Pence's trademark piety hides his brutal policy stances
Every step of the way, Pence stood behind Trump and employed his trademark piety to mask a ruthlessly anti-egalitarian ideology. It is harder to see behind his tranquil voice and showy courtesy. Peek behind the mask and a terrifying history opens to view.
Pence has pushed pro-corporate, homophobic, anti-immigrant, pro-war, pro-drug war policies again and again. Those are the facts. He was against raising the minimum wage, saying it would "hurt the working poor." He opposed LGBTQ military service and gay marriage, saying, "societal collapse was always brought about following … the deterioration of marriage and family." He supported the Iraq War. He wanted to keep draconian penalties for marijuana and opposed its legalization. He admits climate change is real but offers no solution to the existential threat to humanity. In short, Pence is like a nightmare version of Oprah, but instead of everyone getting a car, it's as if Pence is gleefully shouting, "And you get a Hell! And you get a Hell! And you too!"

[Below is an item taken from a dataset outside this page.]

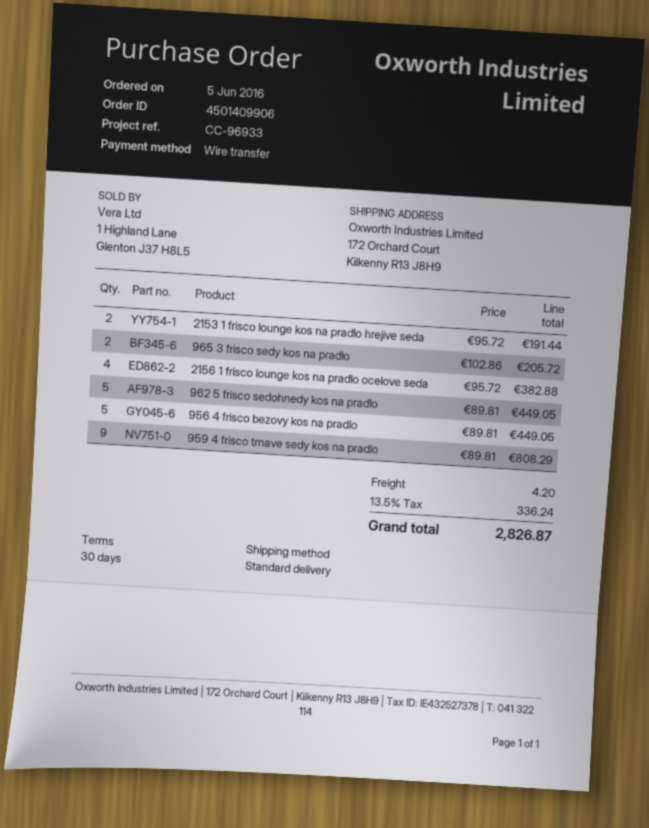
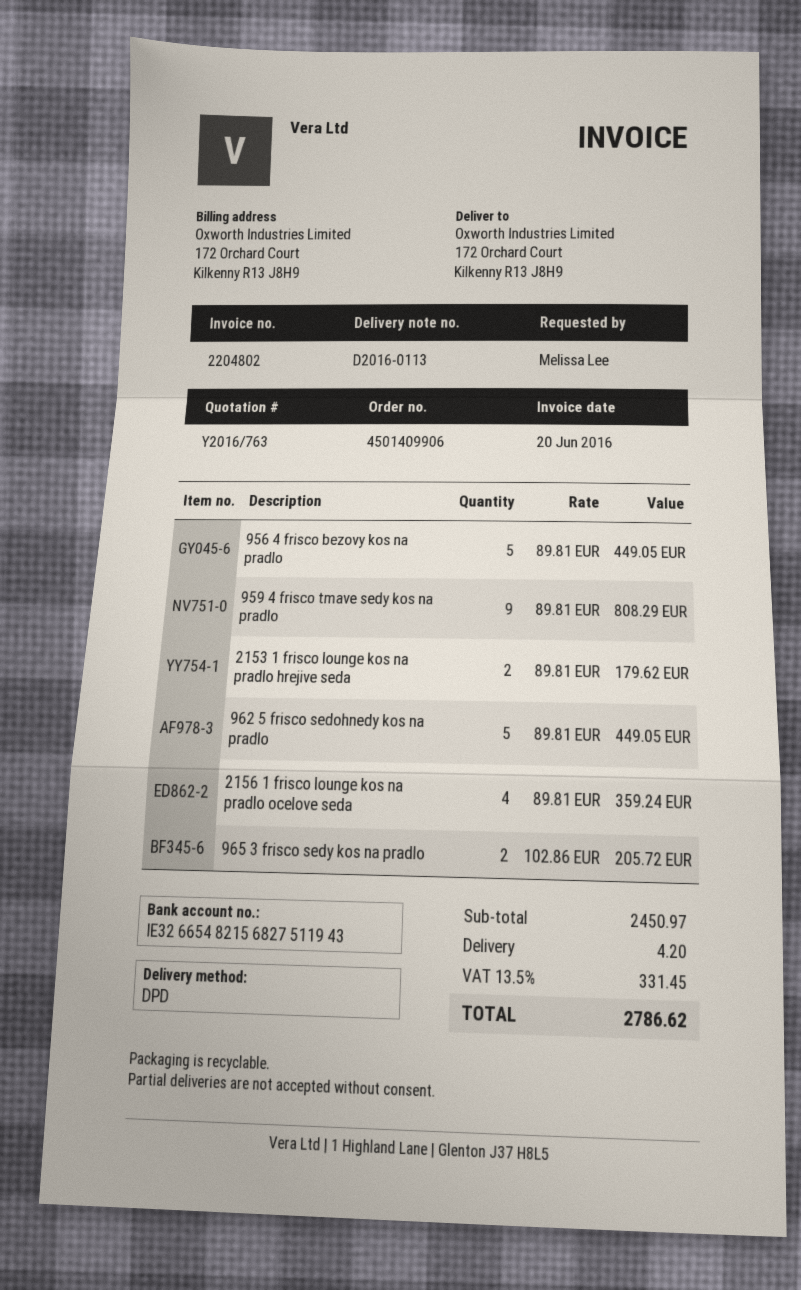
shipping method: standard -> DPD
2153 1 frisco lounge kos na pradlo hrejive seda: 2 x 95.72 = 191.44 -> 2 x 89.81 = 179.62
2156 1 frisco lounge kos na pradlo ocelove seda: 4 x 95.72 = 382.88 -> 4 x 89.81 = 359.24
tax: 13.5% = 336.24 -> 13.5% = 331.45
total: 2826.87 -> 2786.62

With Trump's approval ratings sliding, the Republican Party is surely shopping around for a new leader. After the 24-hour wall-to-wall circus of the Trump administration, it will likely enlist a more coherent and made-for-TV personality like Pence or even Tucker Carlson.
Right-wing media and political networks are a conveyor belt carrying mediocre men into the halls of power. Empowered by a now solidly conservative Supreme Court — where Judge Amy Coney Barrett is being rushed to confirmation — and a Senate and Electoral College that is a red state firewall against the younger, more diverse Democratic-leaning majority, the Republican Party may slowly seek to transform the U.S. into an episode of The Handmaid's Tale.
In the coming years, whether or not Trump is re-elected, we may see Roe v. Wade or the gay marriage decision be overturned in the Supreme Court. The suffering that could be visited upon women and the LGBTQ community in the name of religion would be devastating. It is a future Pence is working to bring about.
Rep. Alexandria Ocasio-Cortez tweeted in 2019 that "removing Trump will not remove the infrastructure of an entire party that embraced him; the dark money that funded him; the online radicalization that drummed his army; nor the racism he amplified+reanimated."
She is right. Trumpism is here to stay. The only difference if Mike Pence takes over now, or makes a run for the White House in 2024, is that the bigotry will wear a prayerful mask.